Given information:
-*-
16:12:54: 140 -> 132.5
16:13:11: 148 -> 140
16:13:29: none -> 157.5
-*-
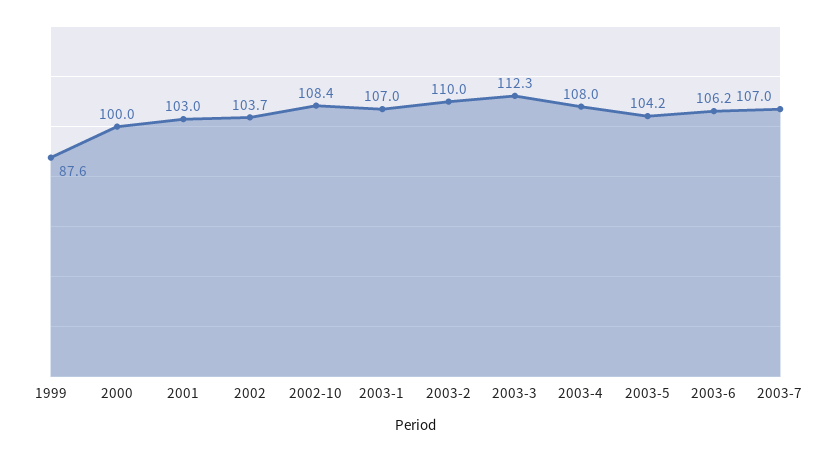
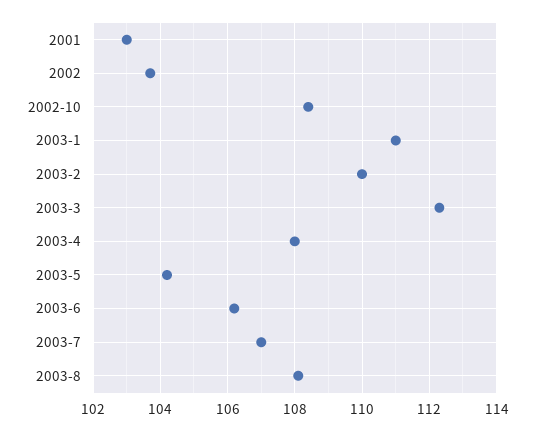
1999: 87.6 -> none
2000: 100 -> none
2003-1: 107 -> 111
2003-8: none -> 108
-*-
Exercise description:
Check each line of the data above, and please copy the ones in which the string "none" occurs.

Answer to this task:
16:13:29: none -> 157.5
1999: 87.6 -> none
2000: 100 -> none
2003-8: none -> 108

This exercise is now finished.